▸ **Task item**:
Only the lines with "none" in them need to be copied from the listing.
------------------------
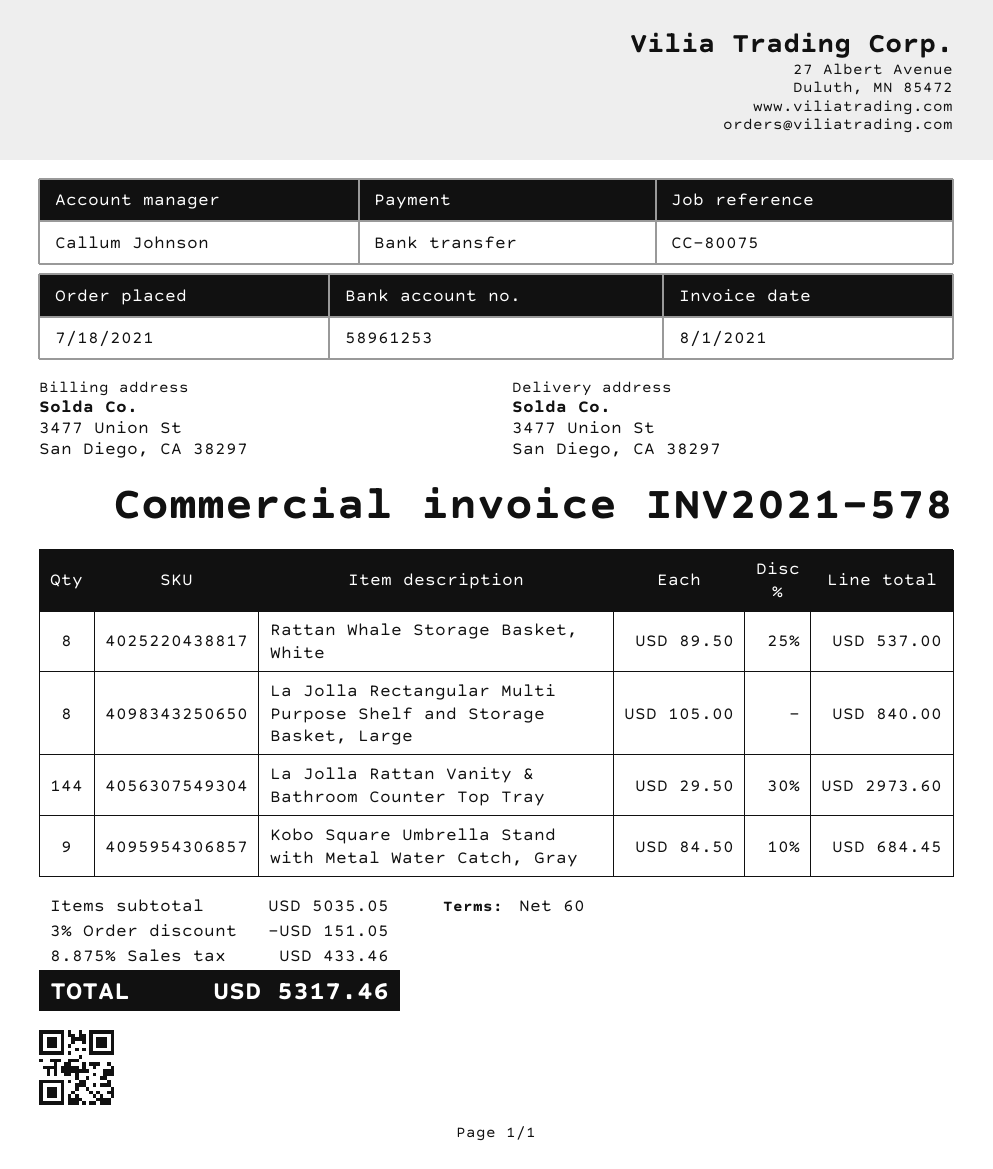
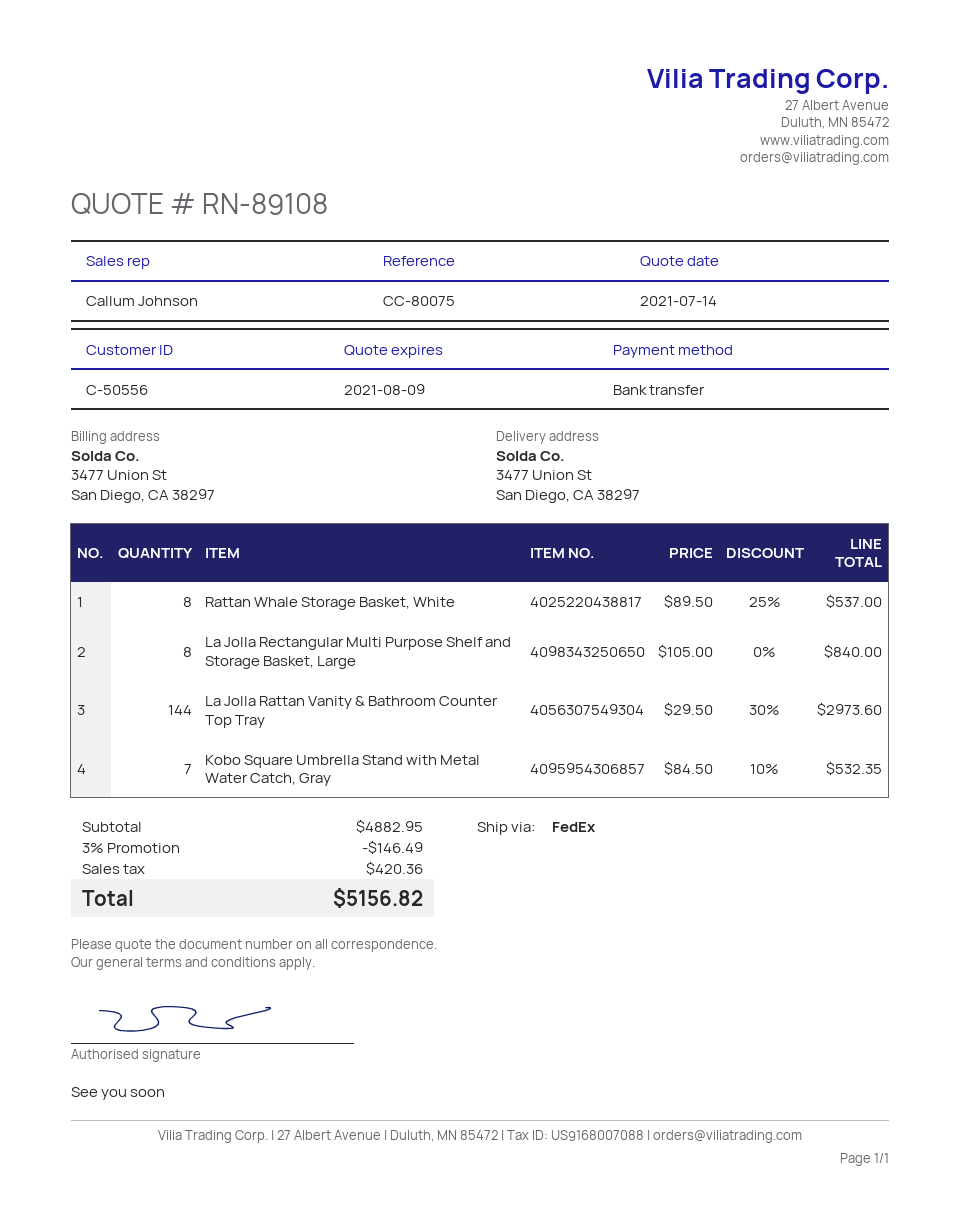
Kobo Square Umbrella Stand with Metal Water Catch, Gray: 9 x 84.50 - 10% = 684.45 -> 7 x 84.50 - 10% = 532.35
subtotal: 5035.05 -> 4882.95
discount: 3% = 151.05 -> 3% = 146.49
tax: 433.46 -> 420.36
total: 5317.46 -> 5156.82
------------------------
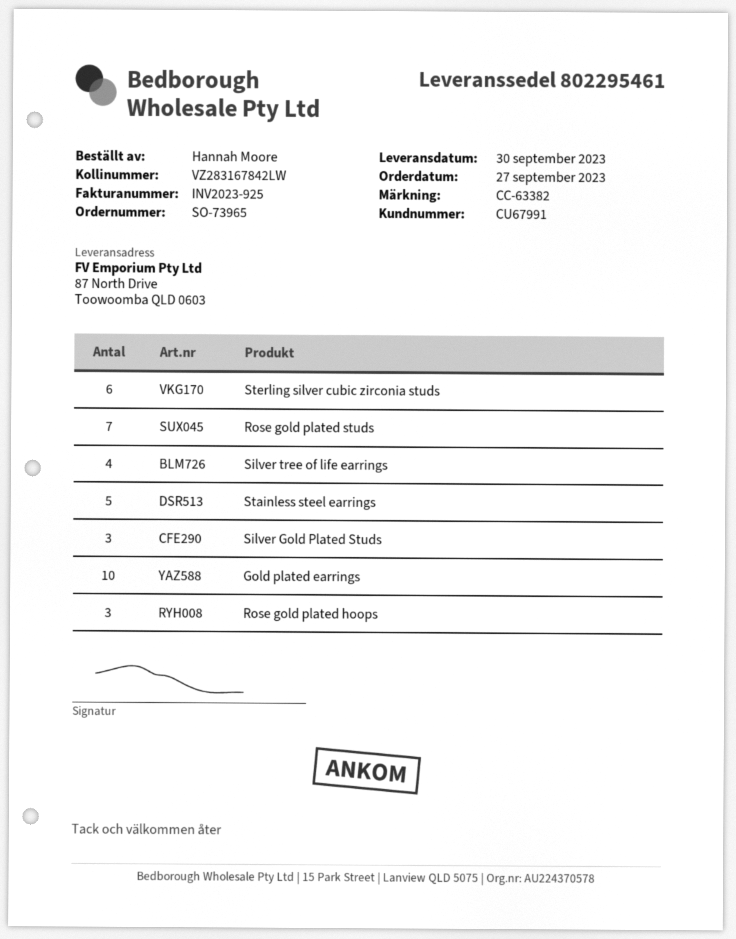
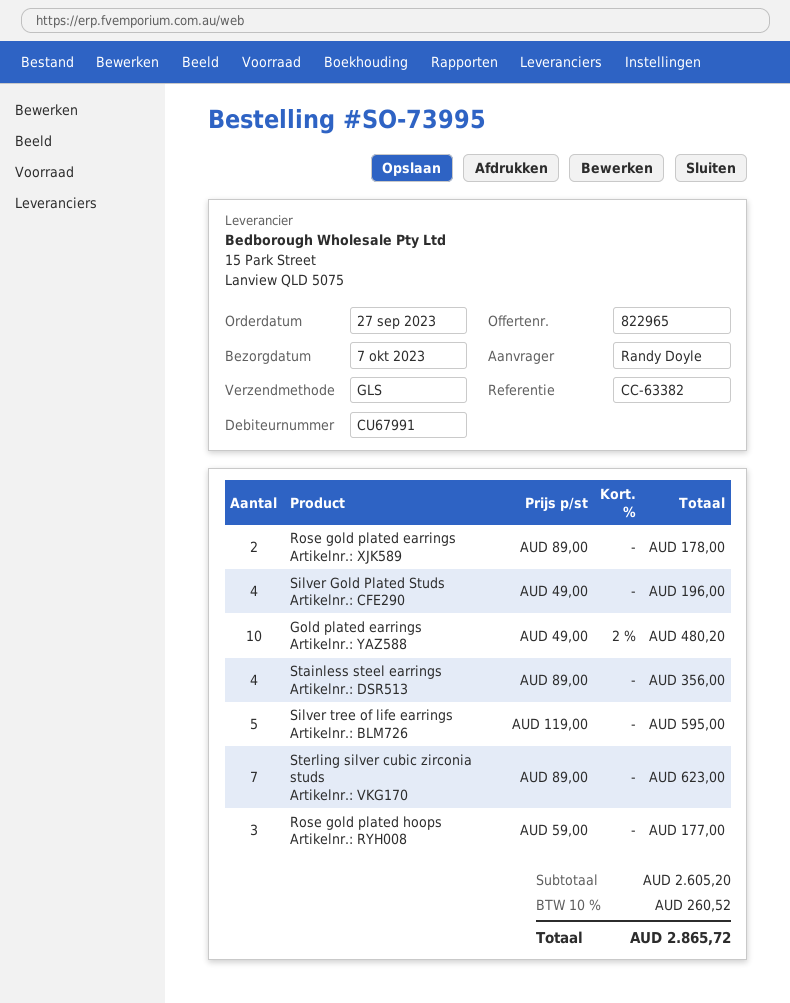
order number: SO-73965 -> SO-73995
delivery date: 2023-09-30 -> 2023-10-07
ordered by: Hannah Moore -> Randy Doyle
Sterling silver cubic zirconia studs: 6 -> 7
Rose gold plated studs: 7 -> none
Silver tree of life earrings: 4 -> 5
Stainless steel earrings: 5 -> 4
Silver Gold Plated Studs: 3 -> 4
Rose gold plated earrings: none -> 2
------------------------
▸ **Solution for this task**:
Rose gold plated studs: 7 -> none
Rose gold plated earrings: none -> 2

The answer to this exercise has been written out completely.